EXERCISE BRIEF
Make an exact copy of the records, with the images left out.

☆ ☆ ☆ ☆ ☆ ☆ ☆

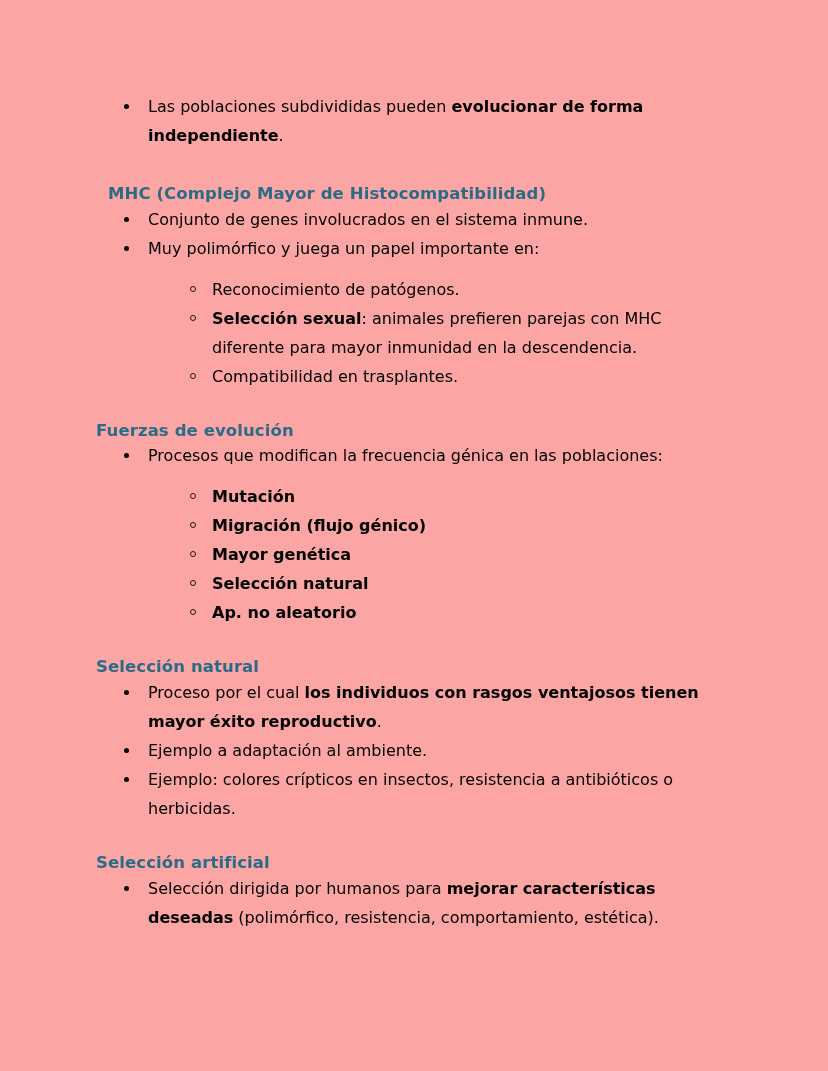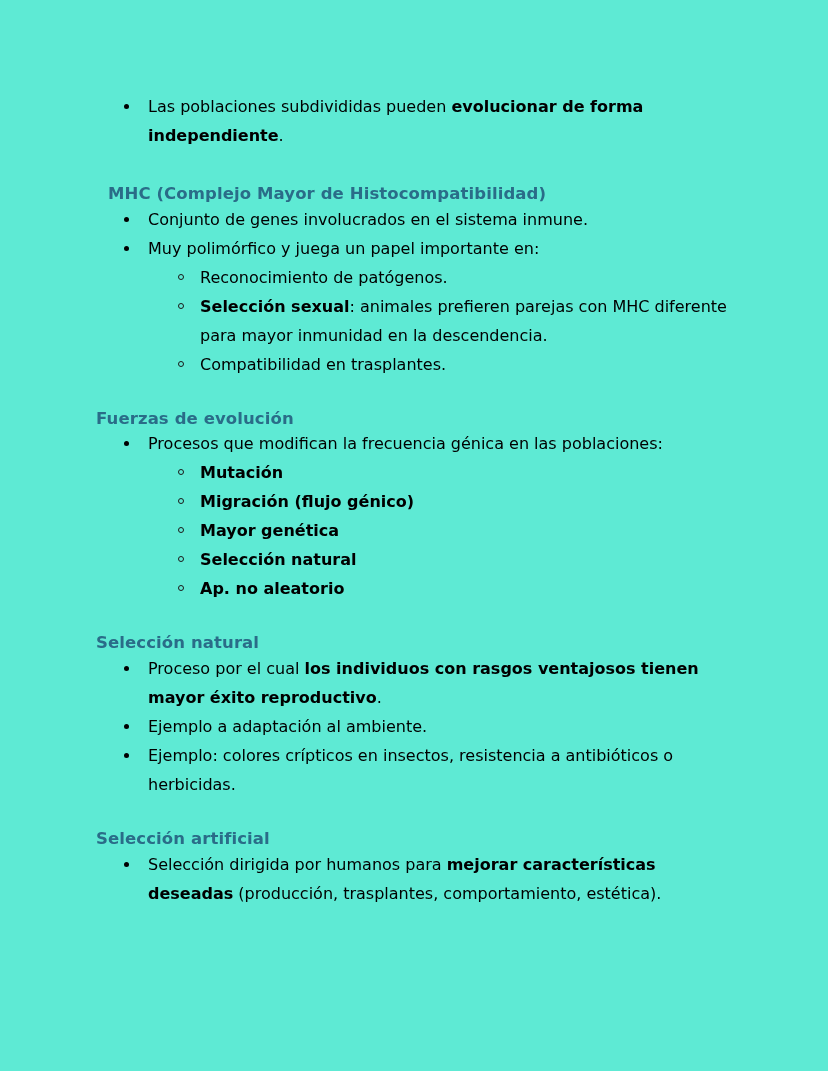--- a/index.html
+++ b/index.html
@@ -12,21 +12,21 @@
     height: 1071px;
     overflow: hidden;
     font-family: "DejaVu Sans", sans-serif;
     color: #000000;
   }
 
   .page {
     position: relative;
     width: 828px;
     height: 1071px;
-    background: #5eead4;
+    background: #fca5a5;
     box-sizing: border-box;
   }
 
   .content {
     position: absolute;
     left: 96px;
     top: 92px;
     width: 640px;
   }
 
@@ -62,21 +62,21 @@
     left: 28px;
     top: 12px;
     width: 5px;
     height: 5px;
     border-radius: 50%;
     background: #000000;
   }
 
   ul.level2 {
     list-style: none;
-    margin: 0;
+    margin: 12px;
     padding: 0;
   }
   ul.level2 > li {
     position: relative;
     padding-left: 104px;
     font-size: 16px;
     line-height: 29px;
     margin: 0;
   }
   ul.level2 > li::before {
@@ -158,18 +158,18 @@
         <span class="txt">Ejemplo a adaptación al ambiente.</span>
       </li>
       <li>
         <span class="txt">Ejemplo: colores crípticos en insectos, resistencia a antibióticos o herbicidas.</span>
       </li>
     </ul>
 
     <h2 class="heading h-gap-top2">Selección artificial</h2>
     <ul class="level1 list-gap-top">
       <li>
-        <span class="txt">Selección dirigida por humanos para </span><b>mejorar características deseadas</b><span class="txt"> (producción, trasplantes, comportamiento, estética).</span>
+        <span class="txt">Selección dirigida por humanos para </span><b>mejorar características deseadas</b><span class="txt"> (polimórfico, resistencia, comportamiento, estética).</span>
       </li>
     </ul>
 
   </div>
 </div>
 
 </body></html>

☆ ☆ ☆ ☆ ☆ ☆ ☆

SOLUTION FOR THIS PROBLEM
--- a/index.html
+++ b/index.html
@@ -12,21 +12,21 @@
     height: 1071px;
     overflow: hidden;
     font-family: "DejaVu Sans", sans-serif;
     color: #000000;
   }
 
   .page {
     position: relative;
     width: 828px;
     height: 1071px;
-    background: #5eead4;
+    background: #fca5a5;
     box-sizing: border-box;
   }
 
   .content {
     position: absolute;
     left: 96px;
     top: 92px;
     width: 640px;
   }
 
@@ -62,21 +62,21 @@
     left: 28px;
     top: 12px;
     width: 5px;
     height: 5px;
     border-radius: 50%;
     background: #000000;
   }
 
   ul.level2 {
     list-style: none;
-    margin: 0;
+    margin: 12px;
     padding: 0;
   }
   ul.level2 > li {
     position: relative;
     padding-left: 104px;
     font-size: 16px;
     line-height: 29px;
     margin: 0;
   }
   ul.level2 > li::before {
@@ -158,18 +158,18 @@
         <span class="txt">Ejemplo a adaptación al ambiente.</span>
       </li>
       <li>
         <span class="txt">Ejemplo: colores crípticos en insectos, resistencia a antibióticos o herbicidas.</span>
       </li>
     </ul>
 
     <h2 class="heading h-gap-top2">Selección artificial</h2>
     <ul class="level1 list-gap-top">
       <li>
-        <span class="txt">Selección dirigida por humanos para </span><b>mejorar características deseadas</b><span class="txt"> (producción, trasplantes, comportamiento, estética).</span>
+        <span class="txt">Selección dirigida por humanos para </span><b>mejorar características deseadas</b><span class="txt"> (polimórfico, resistencia, comportamiento, estética).</span>
       </li>
     </ul>
 
   </div>
 </div>
 
 </body></html>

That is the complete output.